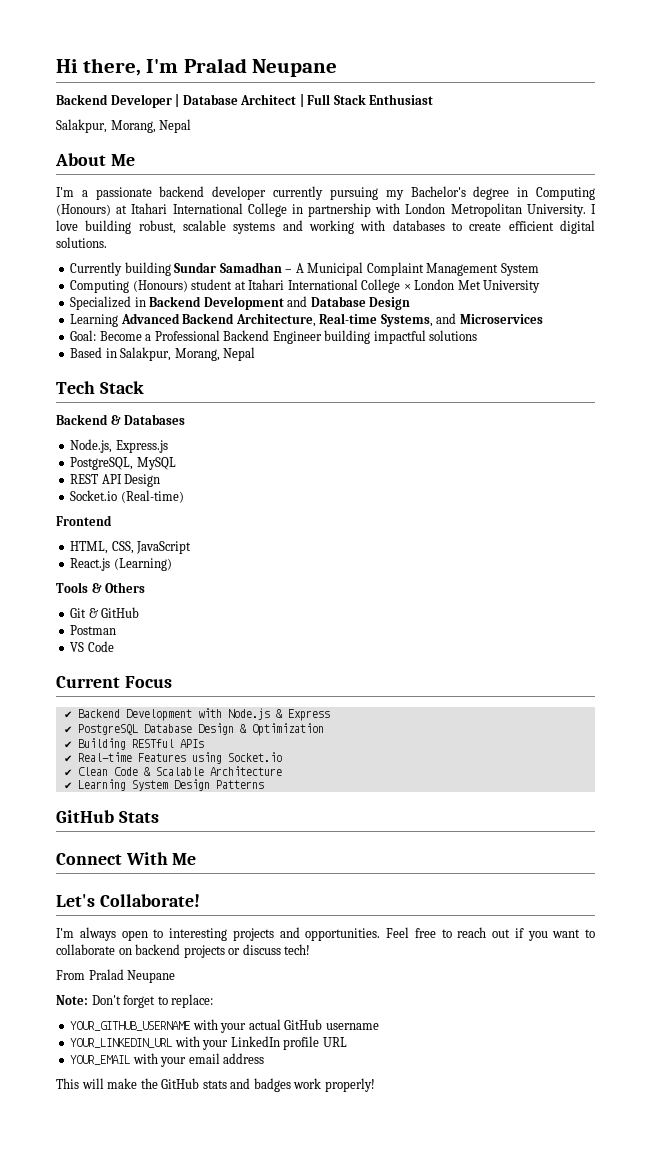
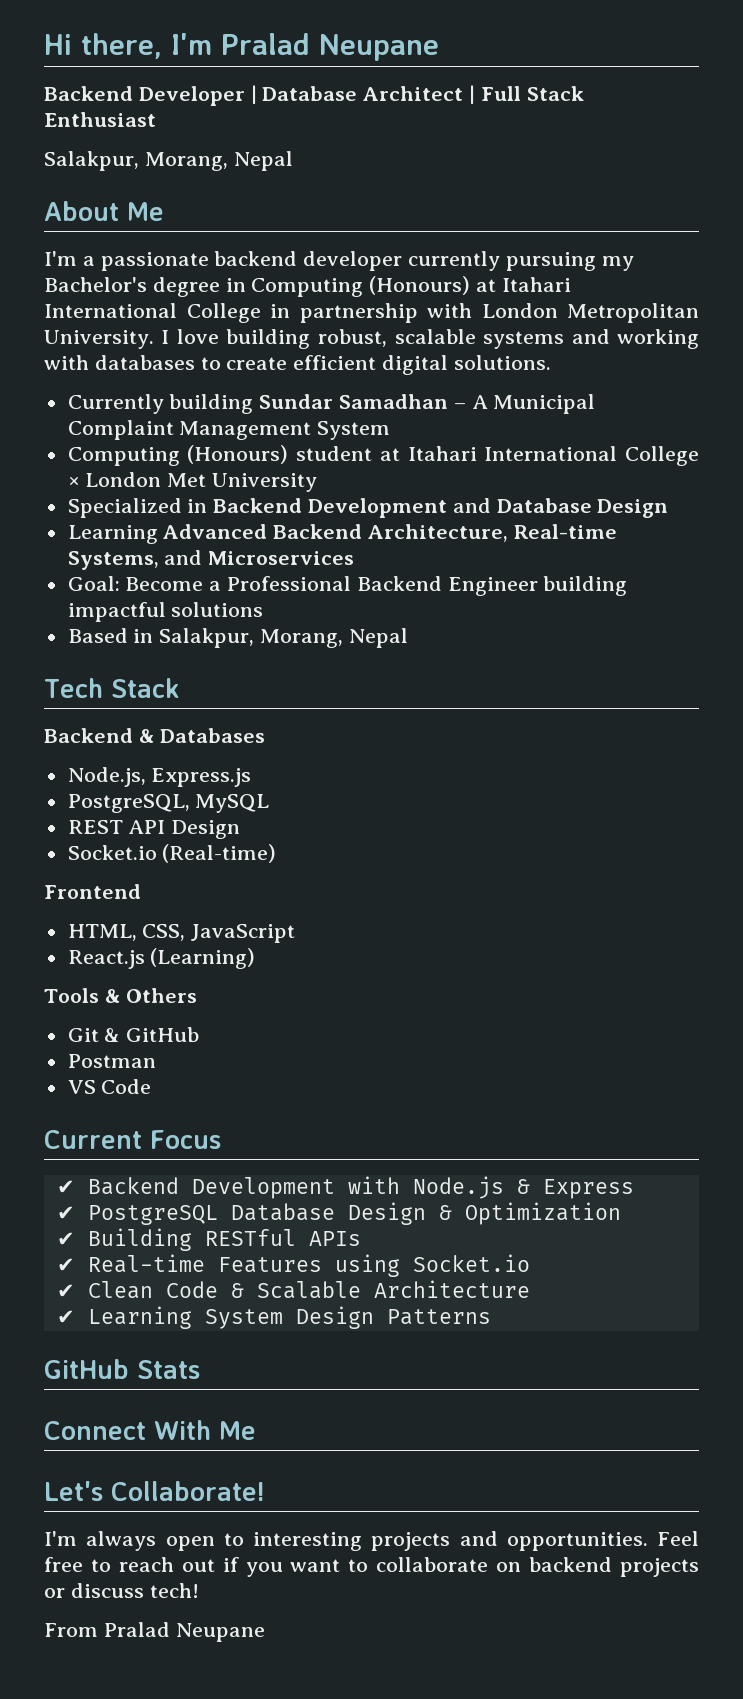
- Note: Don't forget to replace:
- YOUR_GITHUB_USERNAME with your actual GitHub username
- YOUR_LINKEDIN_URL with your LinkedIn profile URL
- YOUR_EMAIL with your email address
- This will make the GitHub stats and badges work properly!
------------------------
* _PROBLEM DESCRIPTION_:
Set down every record exactly as written, but drop the pictures.

* _RESPONSE TO THE TASK_:
- Note: Don't forget to replace:
- YOUR_GITHUB_USERNAME with your actual GitHub username
- YOUR_LINKEDIN_URL with your LinkedIn profile URL
- YOUR_EMAIL with your email address
- This will make the GitHub stats and badges work properly!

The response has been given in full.